Pour tenter de sortir au plus vite de cette crise, Emmanuel Macron a réuni lundi en fin de matinée le Premier ministre Jean Castex, le ministre de l'Intérieur, celui de la Justice, Eric Dupond-Moretti, et les présidents des groupes.

Resté en retrait pendant l'examen à l'Assemblée nationale du texte "Sécurité globale" à l'article 24, M. Macron avait fustigé vendredi le tabassage à Paris d'un producteur noir par des policiers. "Des images qui nous font honte", avait-il dit.

Devant la Commission des Lois de l'Assemblée, Gérald Darmanin a lui expliqué son attachement à certains aspects de l'article visé.

"Je souhaite que nous gardions et je le souhaite intensément, profondément, avec une énorme conviction, la protection comprise dans l'article 24 pour les policiers", a-t-il dit.

Le ministre, qui a réitéré sa "confiance" a préfet de police de Paris Didier Lallement, a également estimé qu'il n'y avait "pas de divorce entre la police et sa population" et listé les problèmes qui pèsent sur la police, parmi lesquels la formation, l'encadrement, l'équipement ou la prise d'images via les caméras piéton.
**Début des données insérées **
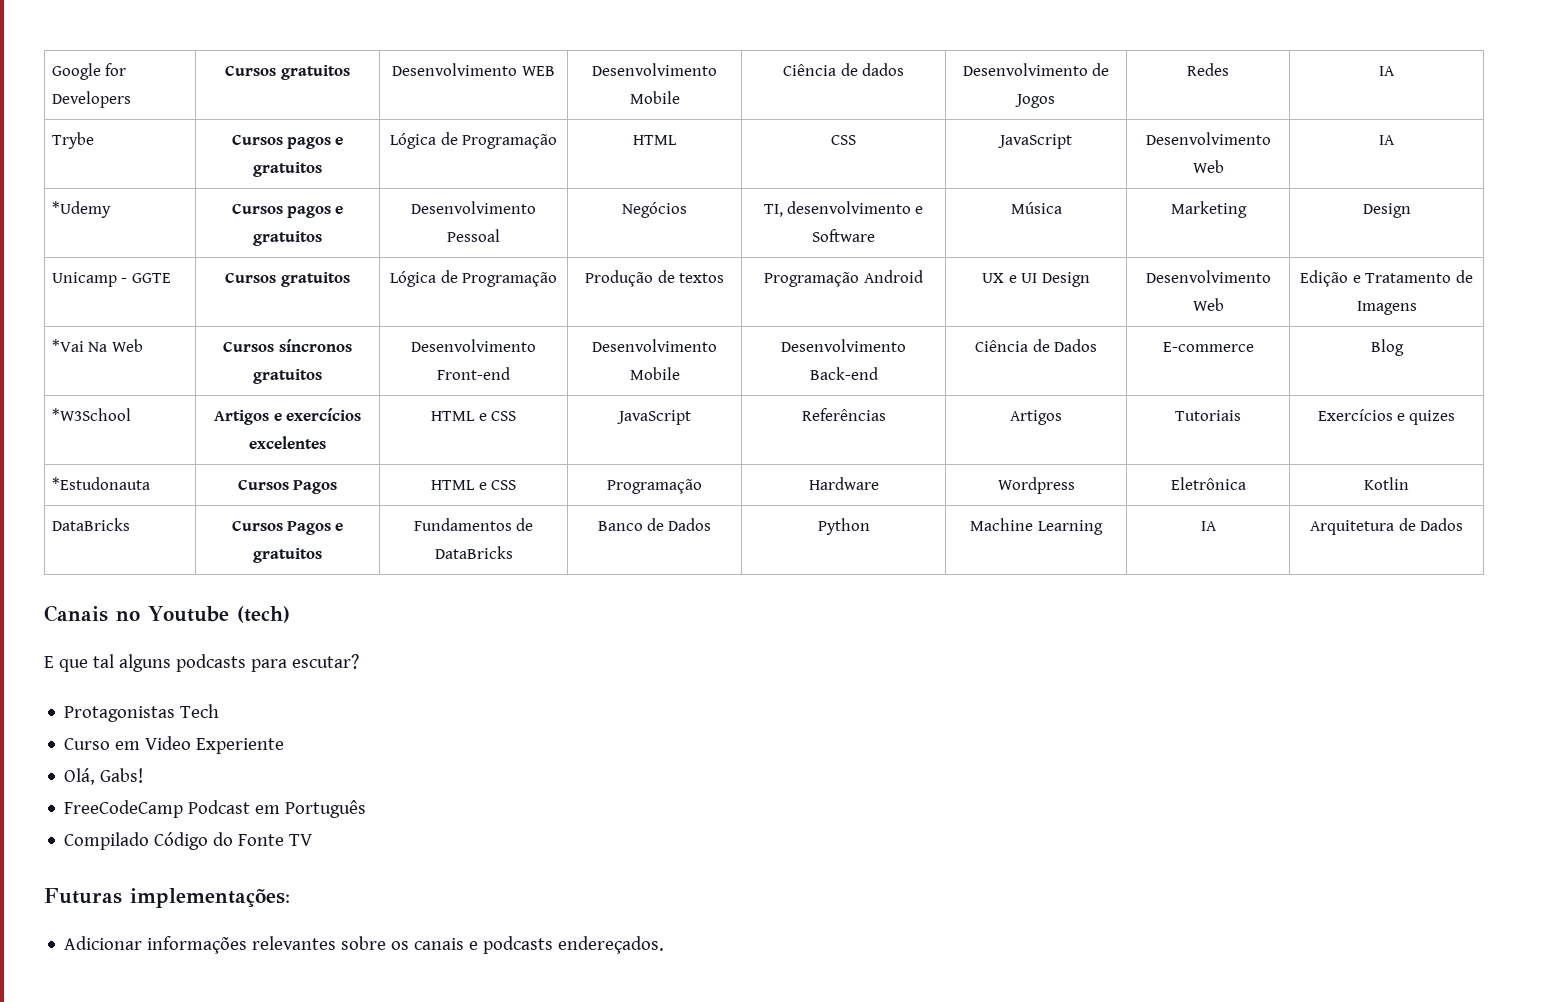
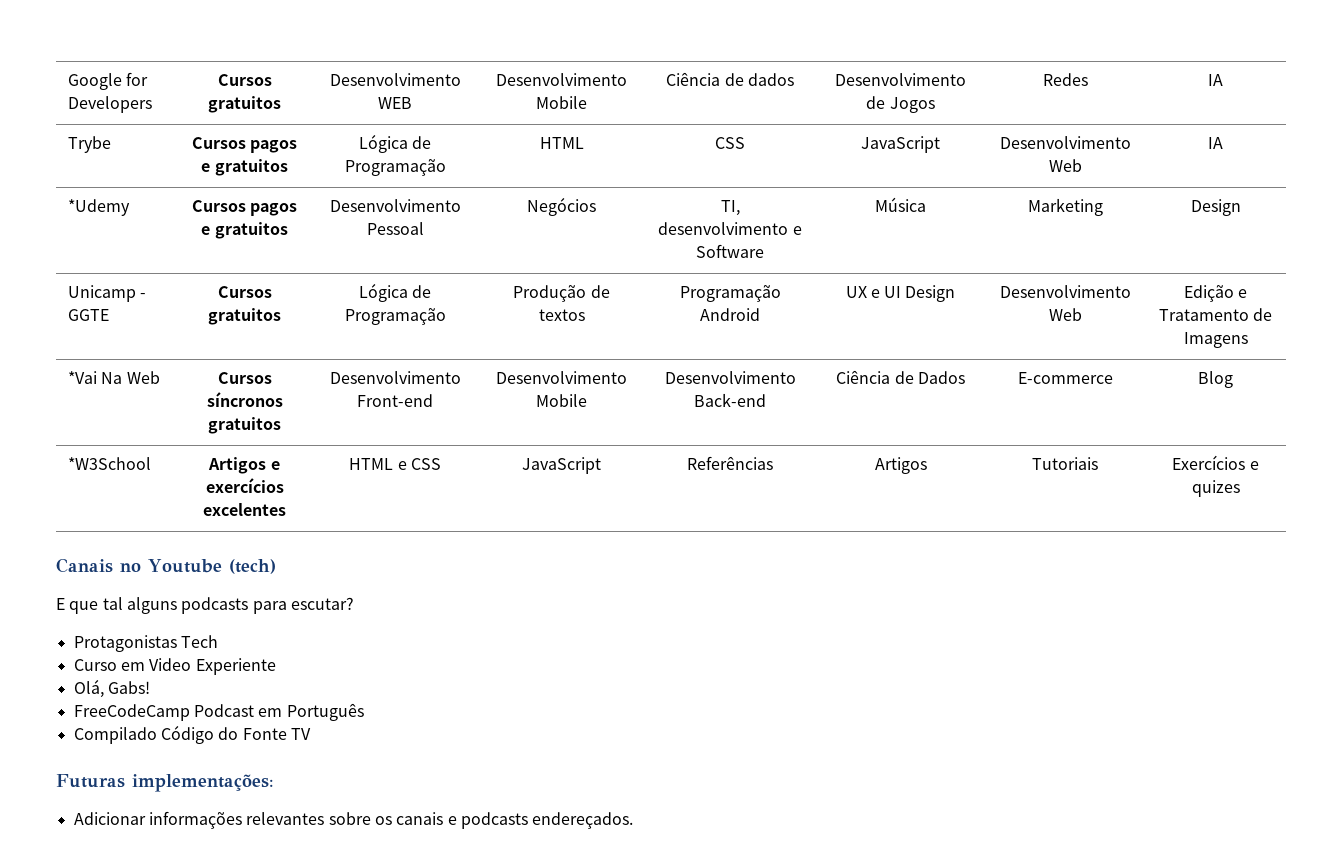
- *Estudonauta | Cursos Pagos | HTML e CSS | Programação | Hardware | Wordpress | Eletrônica | Kotlin
- DataBricks | Cursos Pagos e gratuitos | Fundamentos de DataBricks | Banco de Dados | Python | Machine Learning | IA | Arquitetura de Dados

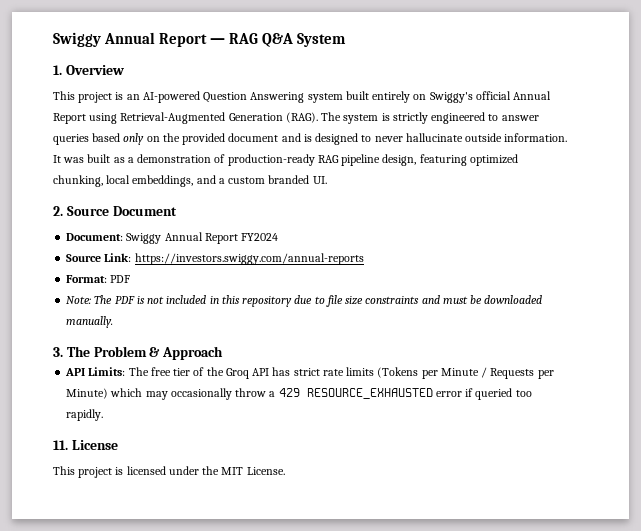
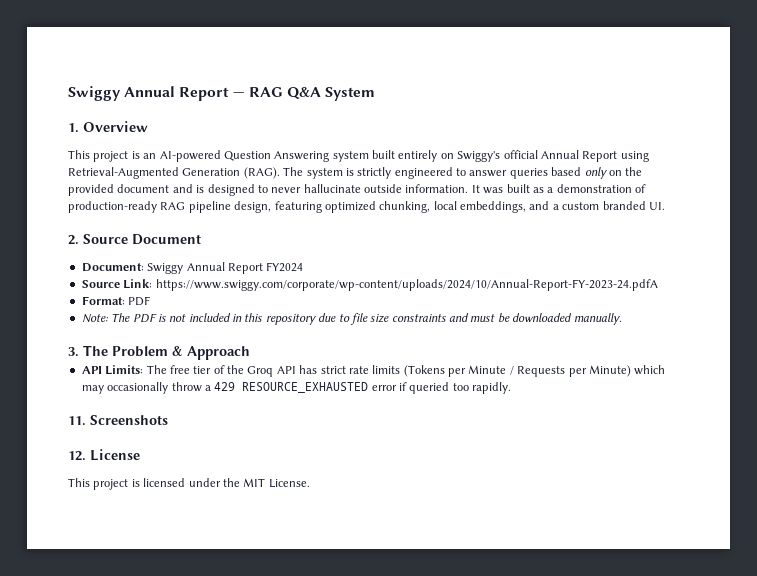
- Source Link: https://investors.swiggy.com/annual-reports
+ Source Link: https://www.swiggy.com/corporate/wp-content/uploads/2024/10/Annual-Report-FY-2023-24.pdfA
- 11. License
+ 11. Screenshots
+ 12. License

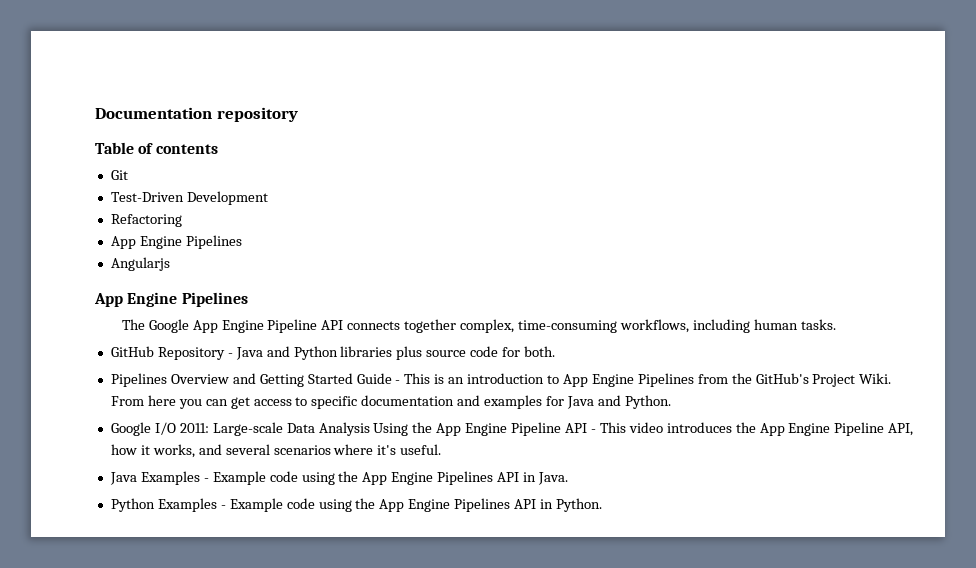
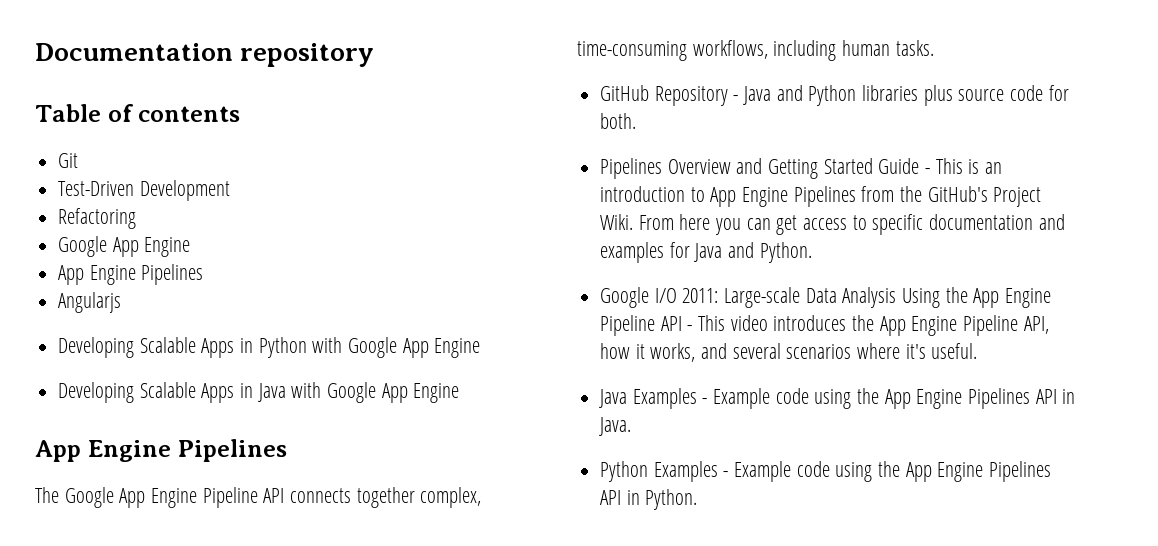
  Refactoring
+ Google App Engine
+ Developing Scalable Apps in Python with Google App Engine
+ Developing Scalable Apps in Java with Google App Engine

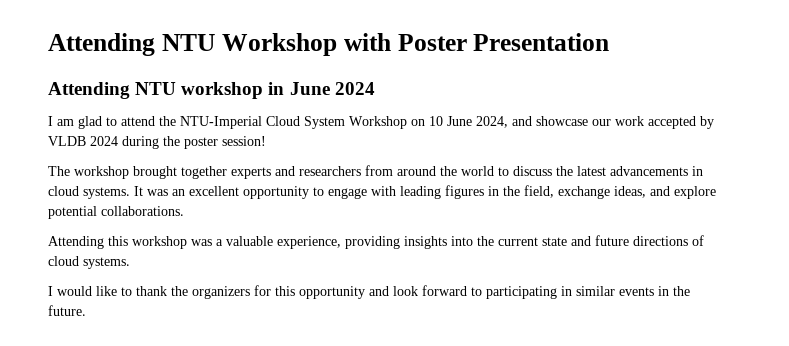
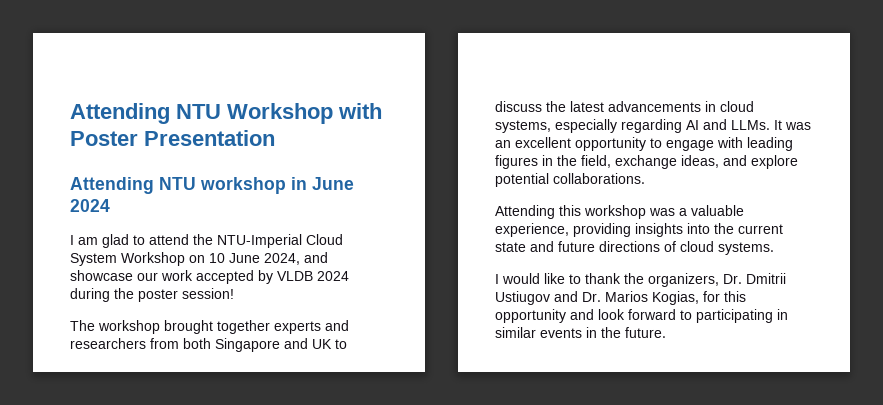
- The workshop brought together experts and researchers from around the world to discuss the latest advancements in cloud systems.
+ The workshop brought together experts and researchers from both Singapore and UK to discuss the latest advancements in cloud systems, especially regarding AI and LLMs.
- I would like to thank the organizers for this opportunity and look forward to participating in similar events in the future.
+ I would like to thank the organizers, Dr. Dmitrii Ustiugov and Dr. Marios Kogias, for this opportunity and look forward to participating in similar events in the future.

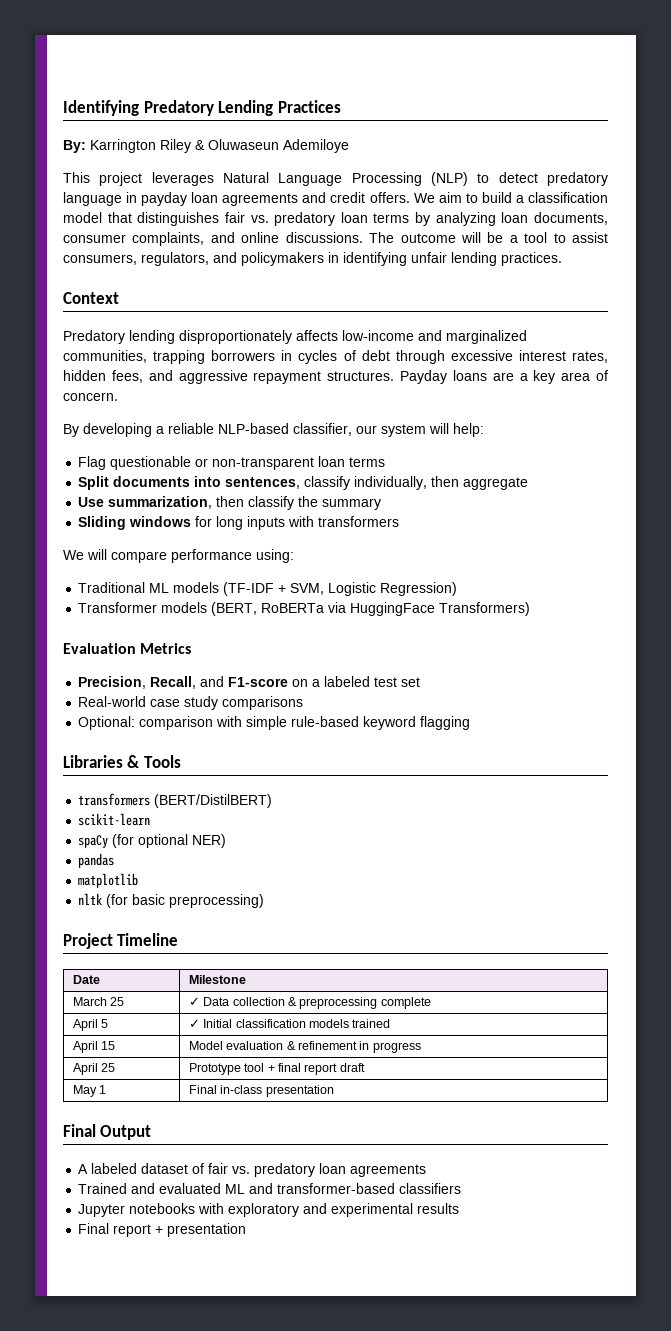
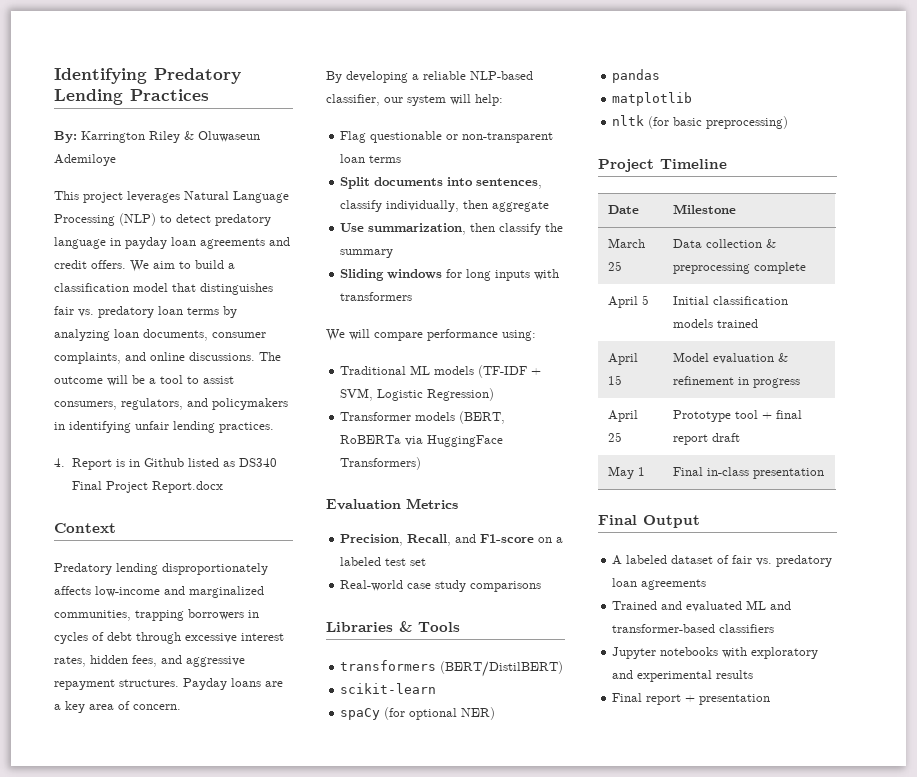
+ 4. Report is in Github listed as DS340 Final Project Report.docx
- Optional: comparison with simple rule-based keyword flagging
- March 25 | ✓ Data collection & preprocessing complete
+ March 25 | Data collection & preprocessing complete
- April 5 | ✓ Initial classification models trained
+ April 5 | Initial classification models trained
Cette audition est intervenue alors que quatre policiers ont été mis en examen dans l'affaire Michel Zecler, dont trois pour "violences volontaires par personne dépositaire de l'autorité publique (PDAP)", avec des circonstances aggravantes dont "des propos à caractère raciste". Deux ont été écroués et deux placés sous contrôle judiciaire.

Ils ont aussi été mis en examen pour "faux en écriture publique par personne dépositaire de l'autorité publique", un crime passible des assises.

Alors que certains à gauche, dont le leader de LFI Jean-Luc Mélenchon, ont réclamé la démission de M. Darmanin, la majorité lui a réitéré son soutien.